Alexandre%20Passos's gravatar image

Alexandre Passos ♦
2554154278421

I was asking for theory focused on recovery rather than prediction (or rather model identification as it seem that this is what statisticians like to call it). I wanted to know whether such theory was available for other models than sparse models. I'll edit my question to make it clearer.

I really like your reference by A. Ng, by the way. Thanks

(Jan 31 '11 at 12:59) Gael Varoquaux

Isn't recovery in non-sparse settings the standard frequentist concept of an unbiased estimator (that is, one that approaches the "true" estimator as the number of data points grows)?

(Jan 31 '11 at 13:08) Alexandre Passos ♦

I guess so. I think the best concept to use is consistency. And that's why my question mentioned consistency. However, I am interested in any use of learning techniques to do principled statistical inference.

(Jan 31 '11 at 13:47) Gael Varoquaux

I think it usually goes the other way around, and statistical inference is one of the principles behind learning. Something else you should look at, maybe, is PAC theory and VC theory, which essentially give finite-sample bounds on the convergence of estimators and conditions in which recovery is guaranteed.

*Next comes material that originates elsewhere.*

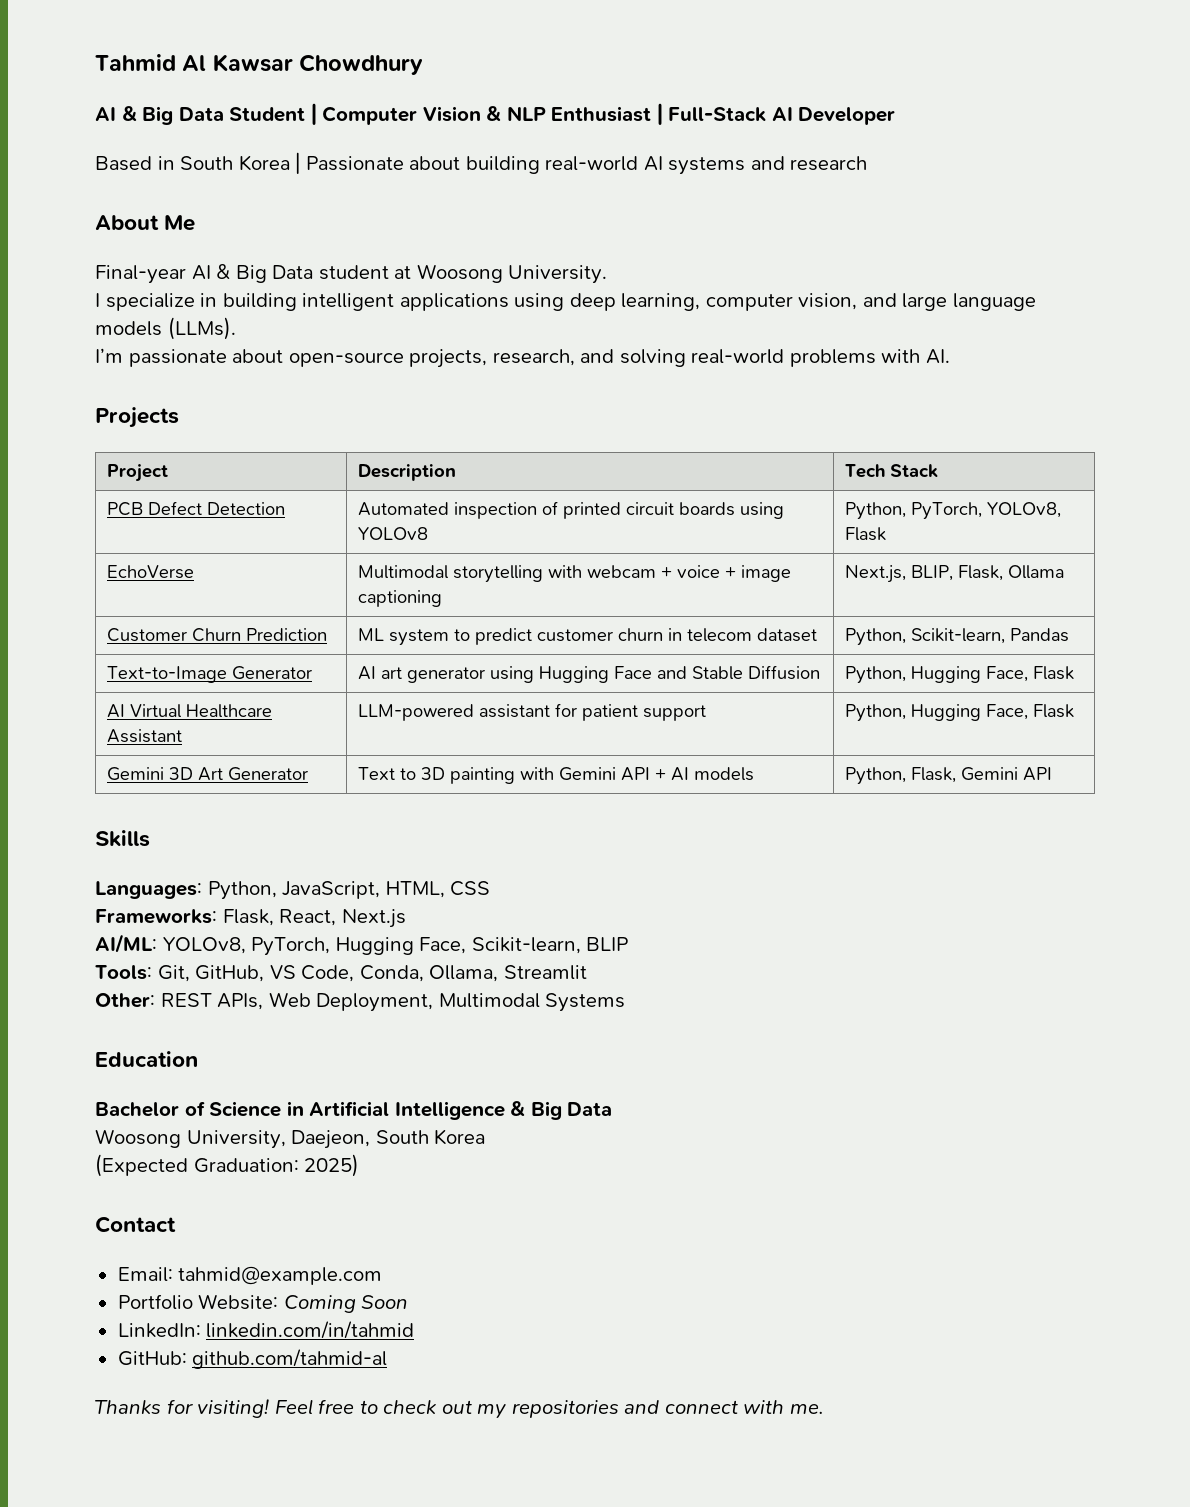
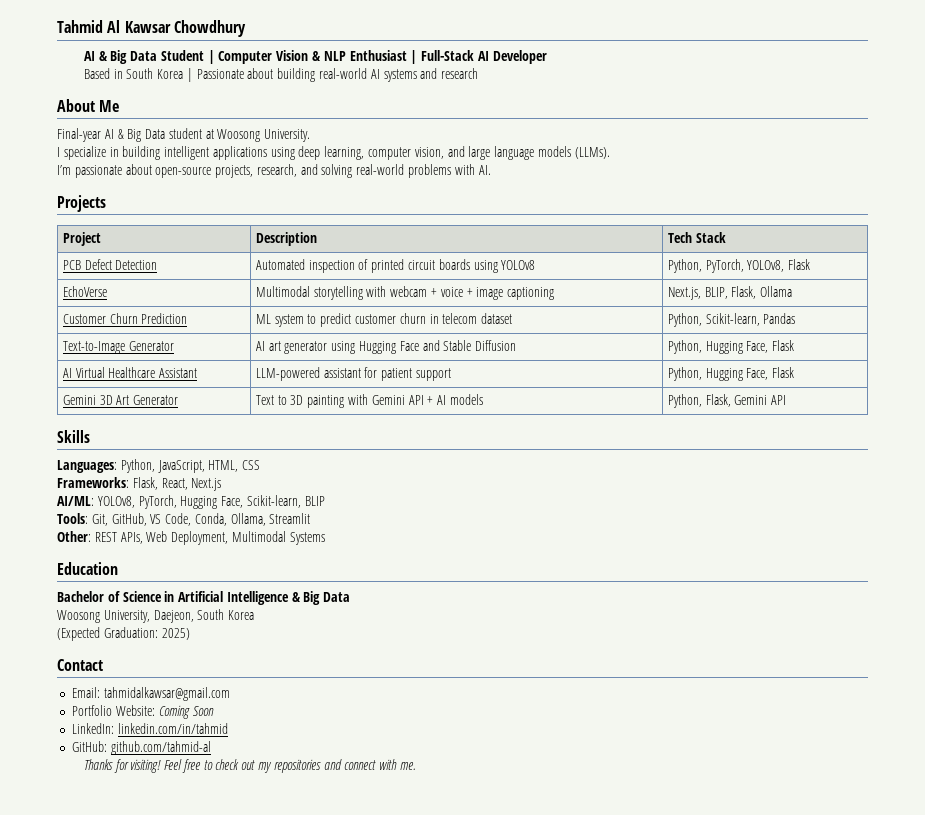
- Email: tahmid@example.com
+ Email: tahmidalkawsar@gmail.com

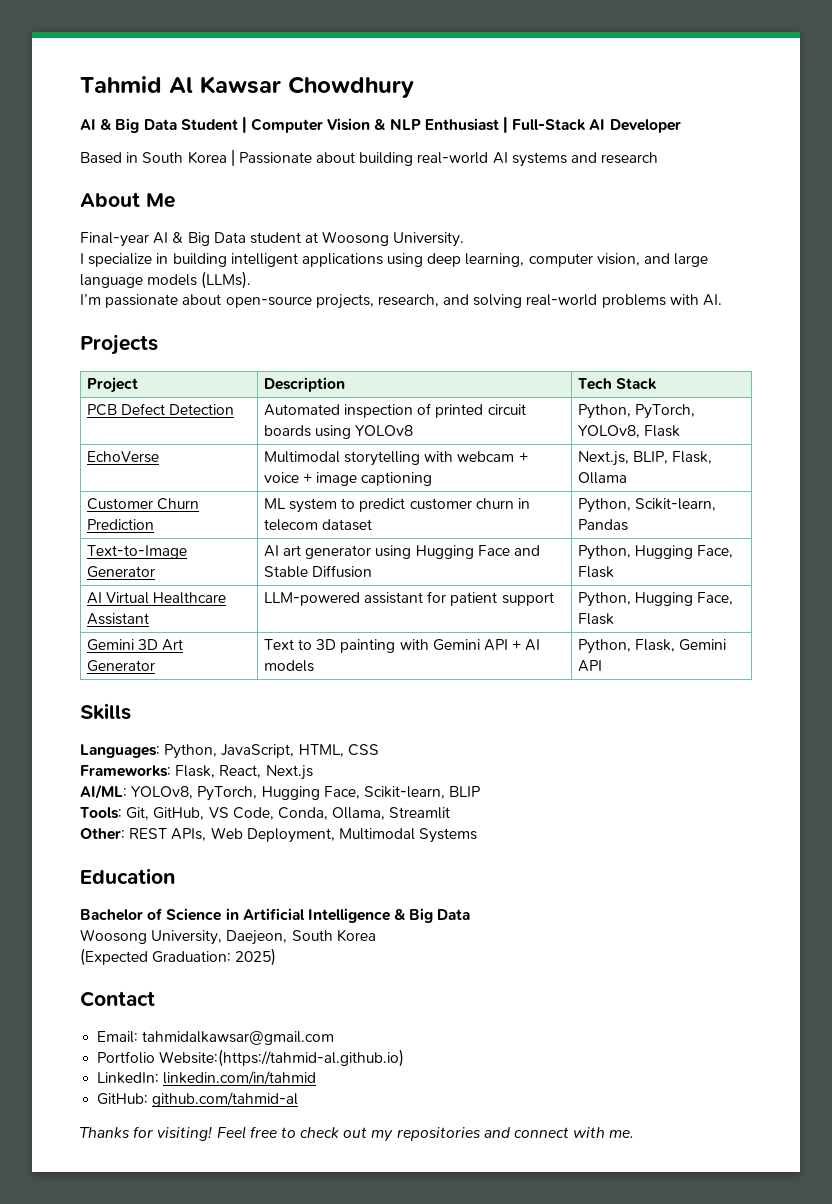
- Portfolio Website: Coming Soon
+ Portfolio Website:(https://tahmid-al.github.io)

I think most of what happens in learning tends to deal with the grittier computational side of things, where almost all problems are NP complete and one has to use approximations and cut corners, so principled is not a word I'd use to describe most of machine learning (apart from learning theory, but most of it fits either into the PAC or the VC framework, adding things like rademacher complexity and online learning).

(Jan 31 '11 at 13:54) Alexandre Passos ♦

Nice references again. I guess that PAC and VC are not really what I am interested in, as they give results on minimization of an empirical risk, but not of suitability of a set of hypothesis on data.

The consistency of feature selection via sparse learners (often called sparsistency) is one example of what I would be interested in, as it enables to formulate a hypothesis on the nature of the data at hand, and the probability of this hypothesis being wrong goes to zero.

Edit: Actually PAC learning defines the notion of PAC learnable 'concepts', where a concept can lead to a family of testable hypothesis.

I guess that I am learning what my question is as we go. How do they call this, 'learning from negative example'?

(Jan 31 '11 at 15:41) Gael Varoquaux

I think bayesian methods with optimal inference have this property, but usually this is too computationally difficult for all but the simplest models (the integrals are from NP-hard to worse, for example, when latent variables are involved). You can theoretically go around this with sampling, but sampling for model selection is far from a solved problem, and even annealed importance sampling, which is state-of-the-art for this problem, can need a bit of tuning to get good results.

So the question is more around model selection? There is a very nice survey by Guyon et al in JMLR, Model selection: beyond the bayesian/frequentist divide, with many references therein on the sort of methodology usually employed, apart from the bayesian ones. You might find some references in there interesting.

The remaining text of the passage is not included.